Get TokenPointer by iterating on a DocPointer

Question

Get TokenPointer by iterating on a DocPointer

sachin-101 opened this issue 4 years ago · comments

At times, when we are only dealing with public datasets but residing on different workers (i.e. a Federated Learning Setup), I guess we should allow the user to retrieve pointers to tokens (TokenPointer) by iterating on the DocPointer.
And the TokenPointer can allow the user to retrieve the text of the corresponding Token.

Saksham · Answer 1 · Mon May 04 2020 14:48:18 GMT+0800 (China Standard Time)

Can I work on this issue?

Jatin Prakash · Answer 2 · Mon May 04 2020 15:19:39 GMT+0800 (China Standard Time)

Yes go ahead @codeboy5 👍

Sachin Kumar · Answer 3 · Mon May 04 2020 15:21:18 GMT+0800 (China Standard Time)

I think we should wait for @AlanAboudib's views on it. 🙂

Jatin Prakash · Answer 4 · Mon May 04 2020 15:53:21 GMT+0800 (China Standard Time)

I agree but we are getting a token text from a Token Pointer in #78 . It makes sense to iterate on them as well. I guess we should wait for it to get merged first then before anyone can work on it.

Nilansh Rajput · Answer 5 · Mon May 04 2020 16:40:07 GMT+0800 (China Standard Time)

@sachin-101 I don;' think it's really needed currently, Currently you can get a pointer to a tensor of all token vectors, I don't see scenario of someone benefiting from seeing text even for public dataset, you can work with the vectors directly.
It's not really a essential feature we should wait to implement this after permissions are defined in Pysyft,

Nilansh Rajput · Answer 6 · Mon May 04 2020 16:44:12 GMT+0800 (China Standard Time)

We should not implement a feature with potential vulnerability in privacy when it's not really requires/important. We can do this after public datasets and permissions are defined till then we work considering all of them as private, also if it is public you can probably get the dateset directly on your system. and you can do anything with it.

Alan Aboudib · Answer 7 · Mon May 04 2020 20:34:05 GMT+0800 (China Standard Time)

@sachin-101 @bicycleman15 @Nilanshrajput I have been actually think about this issue. I can think of two different views:

1- Nilansh's view. We let the API enforce the privacy as possible as long as no permission layer is available.
2- (PySyft philosophy) We implement functionalities that break the privacy. but, at the same time, gives us a better idea of what our needs in terms of permissions are. This feedback could be valuable to the Core, Security or PyGrid teams once they start working on permissions.
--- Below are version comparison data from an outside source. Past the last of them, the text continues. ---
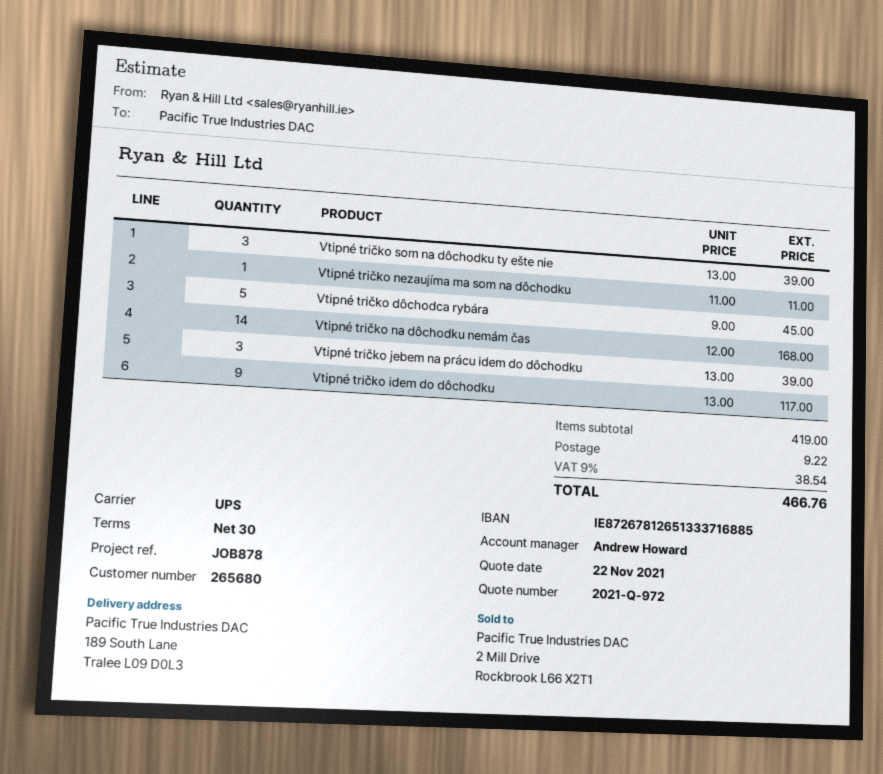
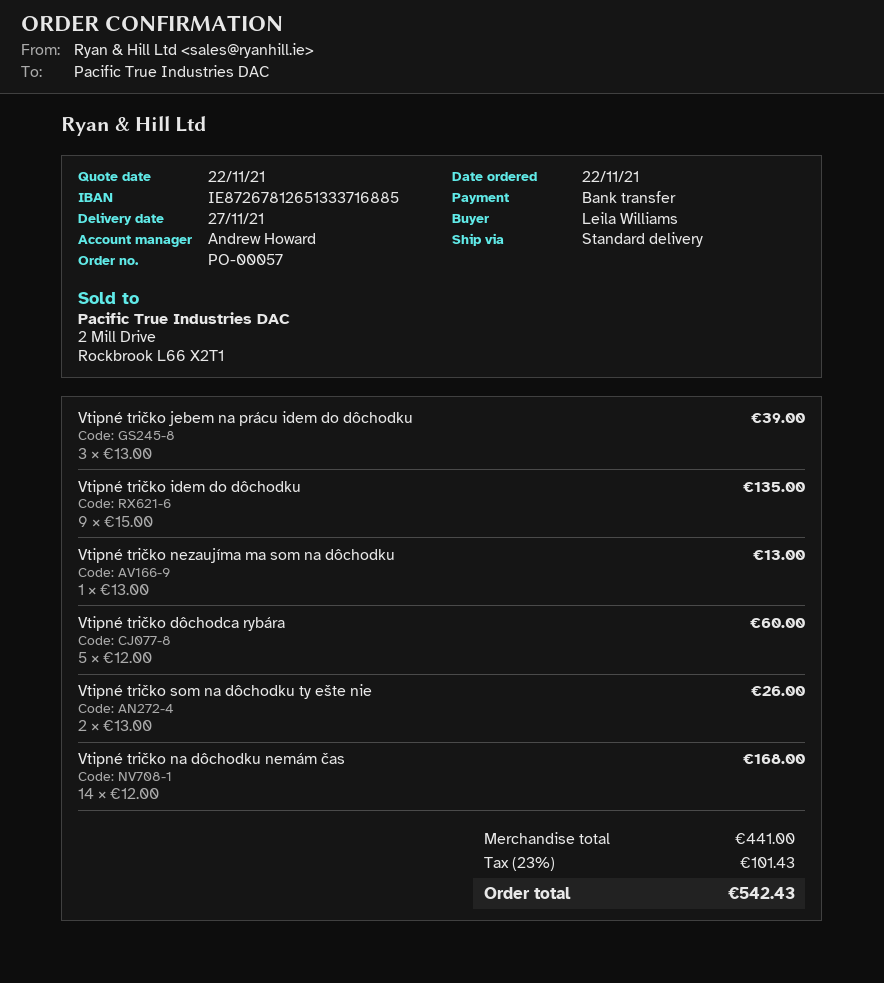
shipping method: UPS -> standard
Vtipné tričko som na dôchodku ty ešte nie: 3 x 13.00 = 39.00 -> 2 x 13.00 = 26.00
Vtipné tričko nezaujíma ma som na dôchodku: 1 x 11.00 = 11.00 -> 1 x 13.00 = 13.00
Vtipné tričko dôchodca rybára: 5 x 9.00 = 45.00 -> 5 x 12.00 = 60.00
Vtipné tričko idem do dôchodku: 9 x 13.00 = 117.00 -> 9 x 15.00 = 135.00
subtotal: 419.00 -> 441.00
shipping: 9.22 -> none
tax: 9% = 38.54 -> 23% = 101.43
total: 466.76 -> 542.43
I am actually more inclined to option 1). after reading this thread. This will give us a quicker access to working on real use cases with partners without having many privacy leaking features. It also let us focus more on the private scenarios. Eager to hear your thoughts about this

Nilansh Rajput · Answer 8 · Mon May 04 2020 21:01:55 GMT+0800 (China Standard Time)

Yup, i also thought that if we move towards implement as much privacy as we can as of now, we would be able to partner for real world cases, otherwise if implemented that now in future we will have to update it again if got some real usecase and permission layers are still not developed.

Sachin Kumar · Answer 9 · Mon May 04 2020 21:48:39 GMT+0800 (China Standard Time)

@AlanAboudib @Nilanshrajput @bicycleman15 In our current scenario, we have already implemented __getitem__ on DocPointer which allows us to get a pointer for a Token.
Now, the benefits of implementing TokenPointer are huge. Cause it has enabled us to modify and add a lot of features, which are easy to think and add now but later on will become very cumbersome.

And from a privacy point of view, the only problem (I believe) in getting a TokenPointer is that, it's string() method allows us to retrieve a pointer to the String on the remote machine, on which we can call .get() and get the private string.

So what I suggest is that, we develop keeping both Federated Learning and Private NLP in mind. But when collaborating/working on a real use case, ~~comment out~~ remove those specific functions which leak data. Only those, which leak data at the very end. Eg. the string() method in TokenPointer.

And when the permissions come just a few little tweaks and we are done.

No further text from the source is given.